§ **ABOUT THIS EXERCISE**
What you return should match the data word for word, minus the images.

§ **Structured diff data**
═══
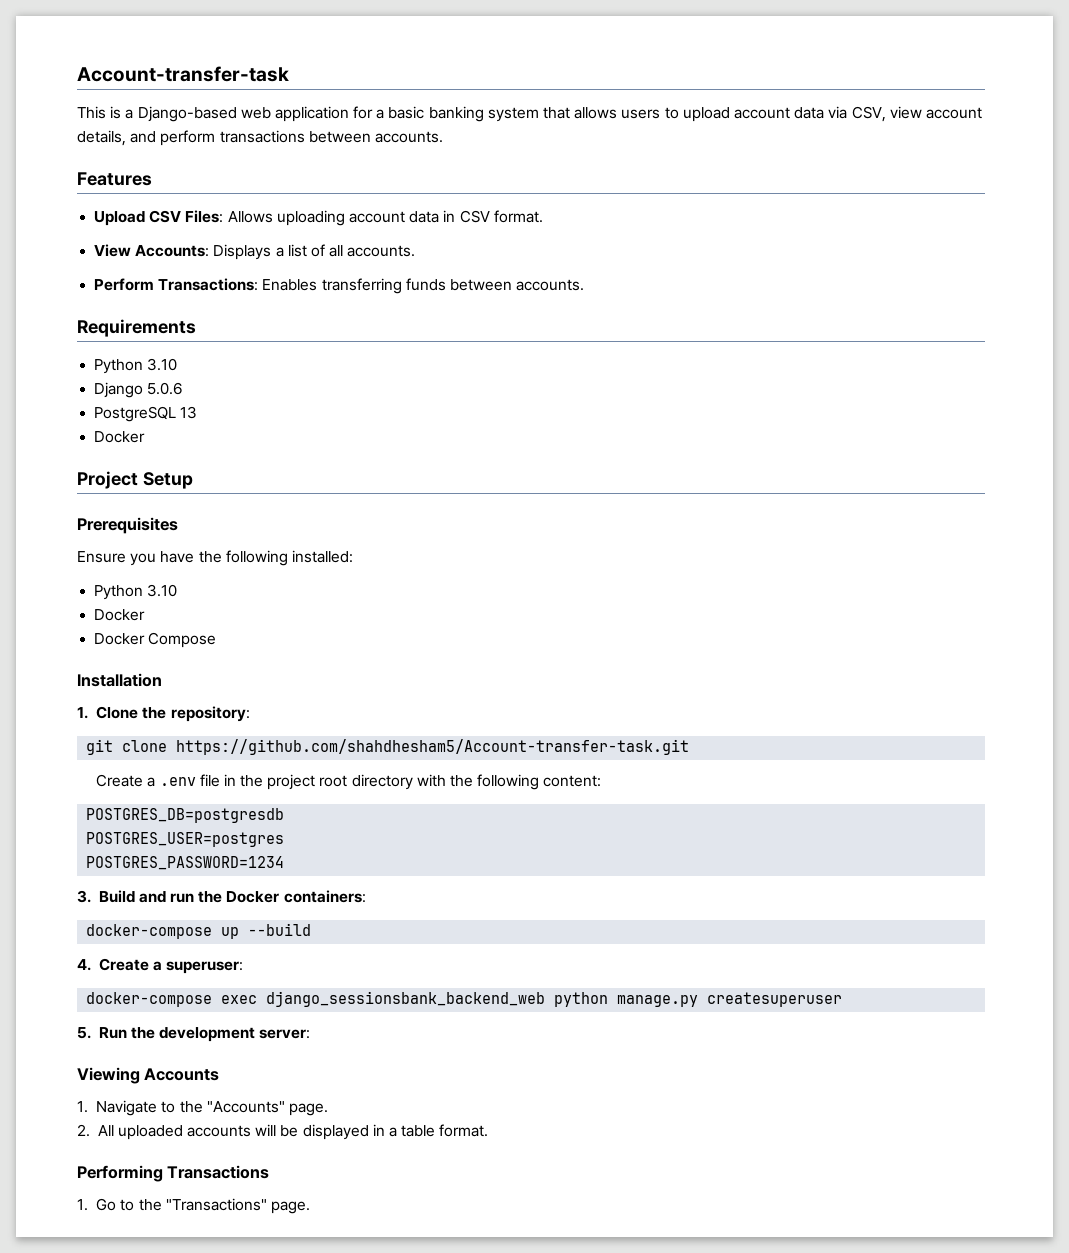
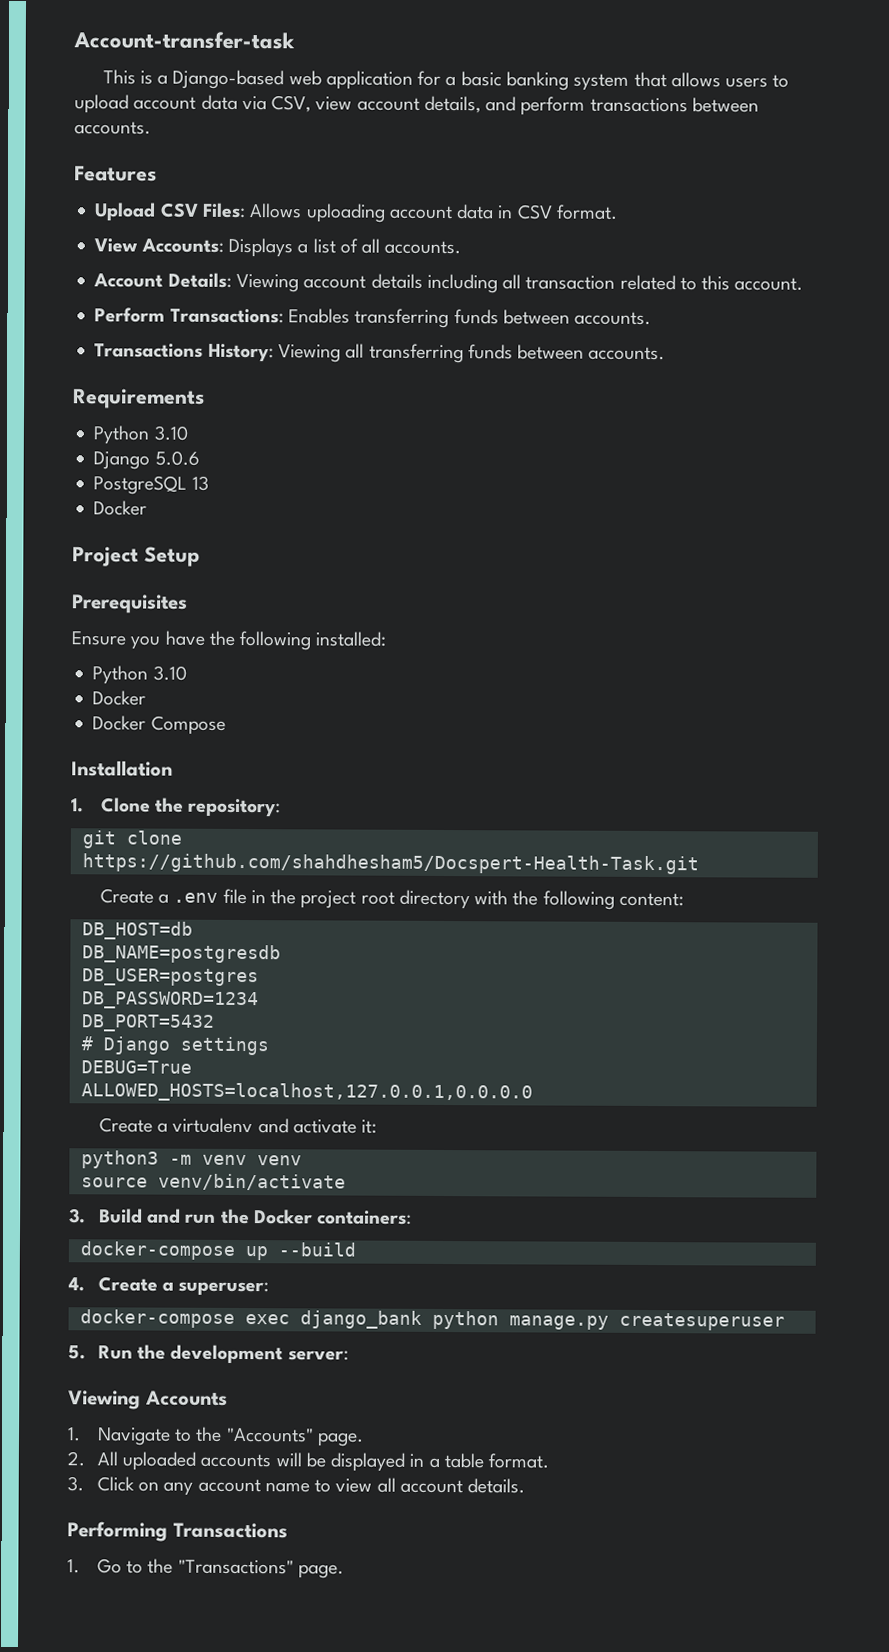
+ Account Details: Viewing account details including all transaction related to this account.
+ Transactions History: Viewing all transferring funds between accounts.
- git clone https://github.com/shahdhesham5/Account-transfer-task.git
+ git clone https://github.com/shahdhesham5/Docspert-Health-Task.git
- POSTGRES_DB=postgresdb
- POSTGRES_USER=postgres
- POSTGRES_PASSWORD=1234
+ DB_HOST=db
+ DB_NAME=postgresdb
+ DB_USER=postgres
+ DB_PASSWORD=1234
+ DB_PORT=5432
+ # Django settings
+ DEBUG=True
+ ALLOWED_HOSTS=localhost,127.0.0.1,0.0.0.0
+ Create a virtualenv and activate it:
+ python3 -m venv venv
+ source venv/bin/activate
- docker-compose exec django_sessionsbank_backend_web python manage.py createsuperuser
+ docker-compose exec django_bank python manage.py createsuperuser
+ 3. Click on any account name to view all account details.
═══
§ **SOLUTION FOR THIS TASK**
+ Account Details: Viewing account details including all transaction related to this account.
+ Transactions History: Viewing all transferring funds between accounts.
- git clone https://github.com/shahdhesham5/Account-transfer-task.git
+ git clone https://github.com/shahdhesham5/Docspert-Health-Task.git
- POSTGRES_DB=postgresdb
- POSTGRES_USER=postgres
- POSTGRES_PASSWORD=1234
+ DB_HOST=db
+ DB_NAME=postgresdb
+ DB_USER=postgres
+ DB_PASSWORD=1234
+ DB_PORT=5432
+ # Django settings
+ DEBUG=True
+ ALLOWED_HOSTS=localhost,127.0.0.1,0.0.0.0
+ Create a virtualenv and activate it:
+ python3 -m venv venv
+ source venv/bin/activate
- docker-compose exec django_sessionsbank_backend_web python manage.py createsuperuser
+ docker-compose exec django_bank python manage.py createsuperuser
+ 3. Click on any account name to view all account details.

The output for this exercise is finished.